This study was designed to simplify a cryopreservation program for embryonic stem cells (ESCs) by selection of cooling method and cryoprotectant. Commercially available mouse E14 embryonic stem cells (ESCs) were cryopreserved with various protocols, and morphology and viability of the frozen-thawed ESCs and their reactive oxygen species (ROS) production were subsequently monitored. Post-thaw colony-formation of ESCs was detected only after a slow freezing using dimethyl sulfoxide (DMSO) by stepwise placement of a freezing container into a $-80^{\circ}C$ deep freezer and subsequently into -$196^{\circ}C$ liquid nitrogen, while no proliferation was detected after vitrification. When the simplified protocol was employed, the replacement of DMSO with a mixture of DMSO and ethylene glycol (EG) further improved the post-thaw survival.

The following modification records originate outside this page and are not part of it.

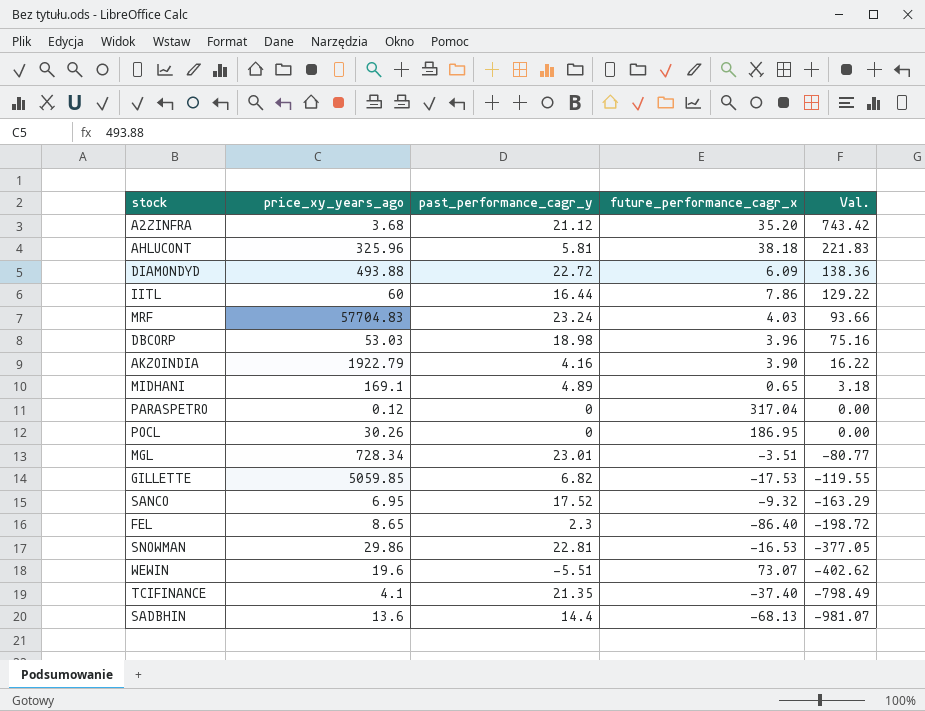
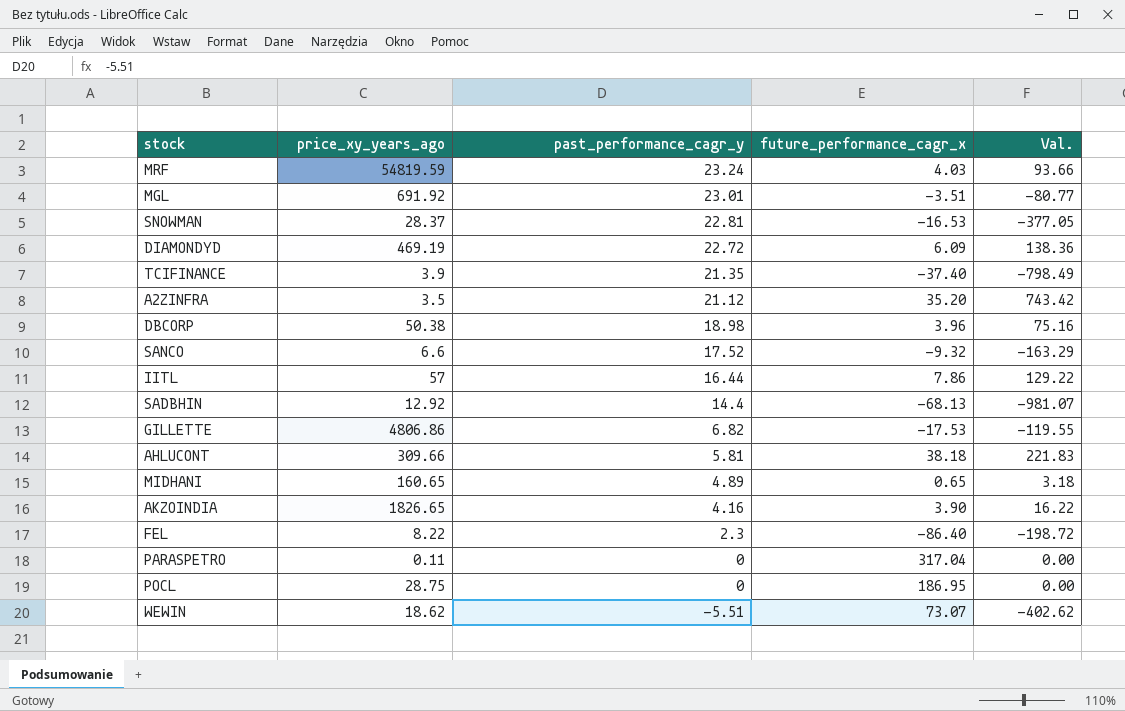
row order: Val. descending -> past_performance_cagr_y descending
MRF | price_xy_years_ago: 57704.83 -> 54819.59
MGL | price_xy_years_ago: 728.34 -> 691.92
SNOWMAN | price_xy_years_ago: 29.86 -> 28.37
DIAMONDYD | price_xy_years_ago: 493.88 -> 469.19
TCIFINANCE | price_xy_years_ago: 4.1 -> 3.9
A2ZINFRA | price_xy_years_ago: 3.68 -> 3.5
DBCORP | price_xy_years_ago: 53.03 -> 50.38
SANCO | price_xy_years_ago: 6.95 -> 6.6
IITL | price_xy_years_ago: 60 -> 57
SADBHIN | price_xy_years_ago: 13.6 -> 12.92
GILLETTE | price_xy_years_ago: 5059.85 -> 4806.86
AHLUCONT | price_xy_years_ago: 325.96 -> 309.66
MIDHANI | price_xy_years_ago: 169.1 -> 160.65
AKZOINDIA | price_xy_years_ago: 1922.79 -> 1826.65
FEL | price_xy_years_ago: 8.65 -> 8.22
PARASPETRO | price_xy_years_ago: 0.12 -> 0.11
POCL | price_xy_years_ago: 30.26 -> 28.75
WEWIN | price_xy_years_ago: 19.6 -> 18.62

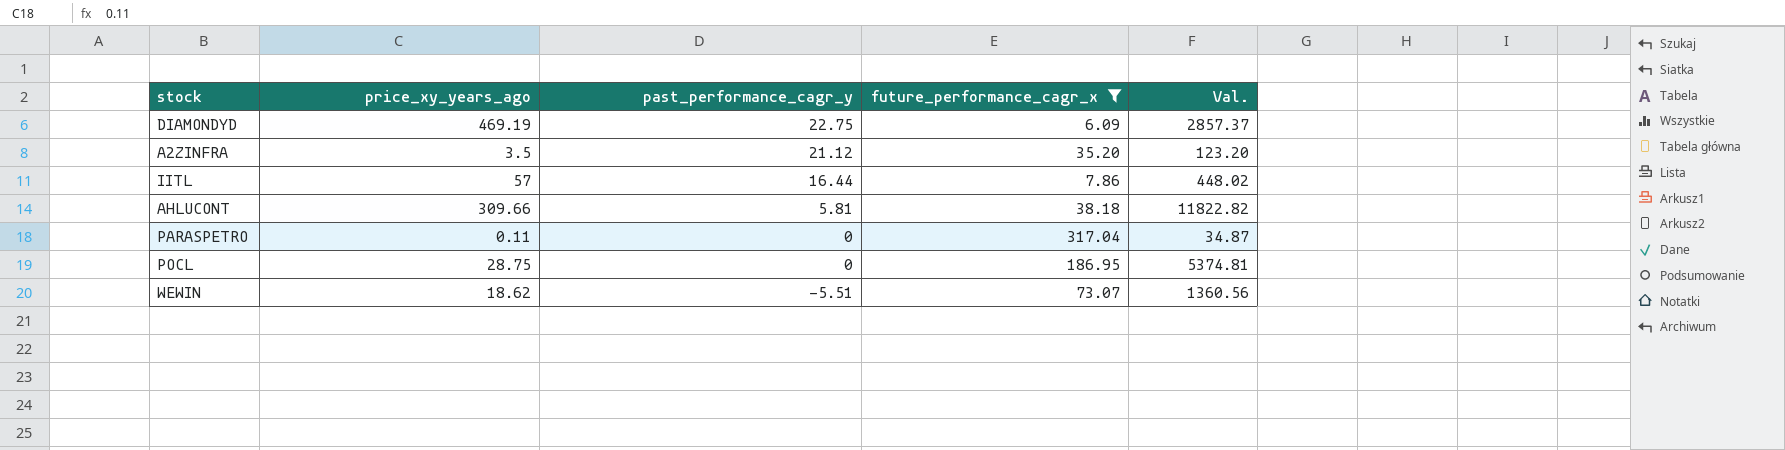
filter: none -> future_performance_cagr_x >= 6.09
column Val. | formula: [past_performance_cagr_y] * [future_performance_cagr_x] -> [price_xy_years_ago] * [future_performance_cagr_x]
DIAMONDYD | past_performance_cagr_y: 22.72 -> 22.75

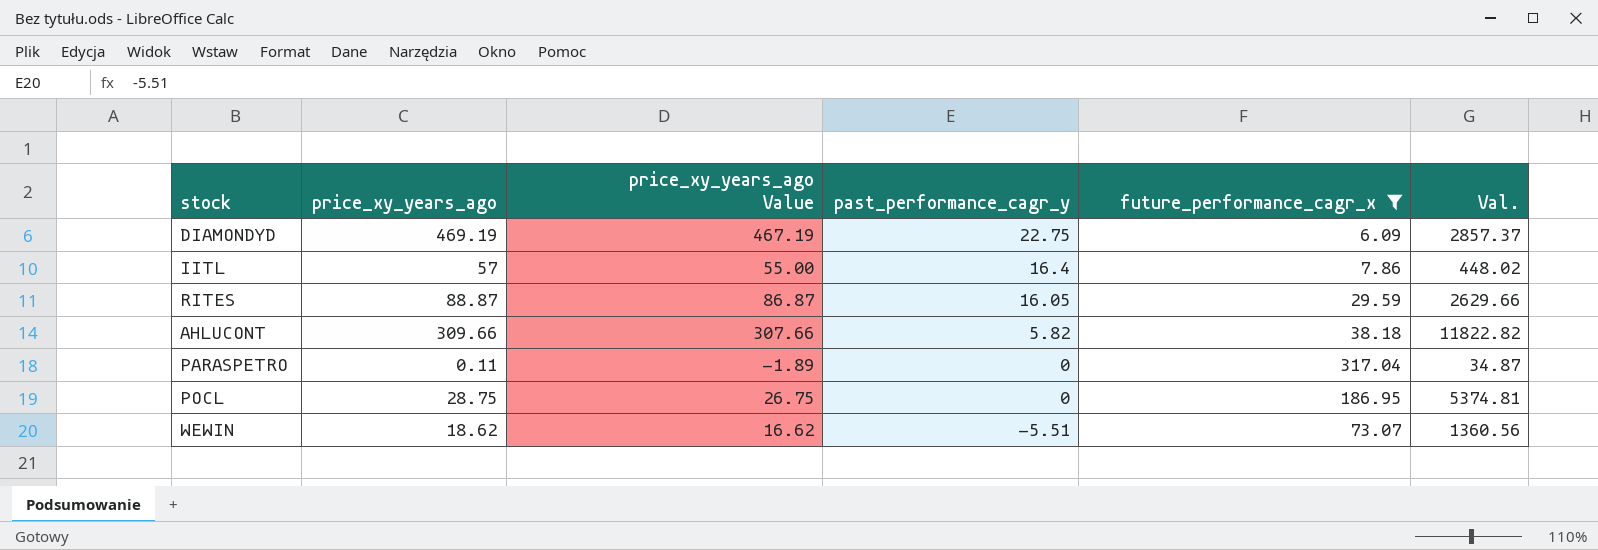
column price_xy_years_ago Value | formula: none -> [price_xy_years_ago] - 2
row A2ZINFRA: 3.5 | 21.12 | 35.20 | 123.20 -> none
IITL | past_performance_cagr_y: 16.44 -> 16.4
row RITES: none -> 88.87 | 86.87 | 16.05 | 29.59 | 2629.66
AHLUCONT | past_performance_cagr_y: 5.81 -> 5.82

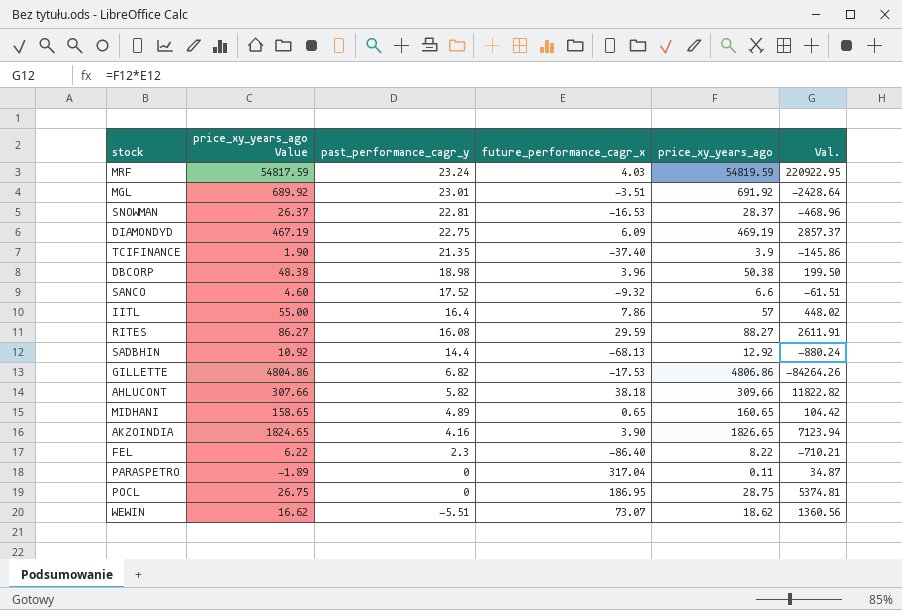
filter: future_performance_cagr_x >= 6.09 -> none
column price_xy_years_ago | position: 2 -> 5
RITES | price_xy_years_ago Value: 86.87 -> 86.27
RITES | past_performance_cagr_y: 16.05 -> 16.08
RITES | price_xy_years_ago: 88.87 -> 88.27
RITES | Val.: 2629.66 -> 2611.91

ROS generation in ESCs frozen-thawed with the optimized protocol was not increased compared with non-frozen ESCs. The use of fresh mouse embryonic fibroblasts as feeder cells for post-thaw subculture did not further increase post-thaw cell viability. In conclusion, a simplified slow-freezing program without employing programmable freezer but using DMSO and EG was developed which maintains cell viability and colony-forming activity of ESCs during post-thaw subculture.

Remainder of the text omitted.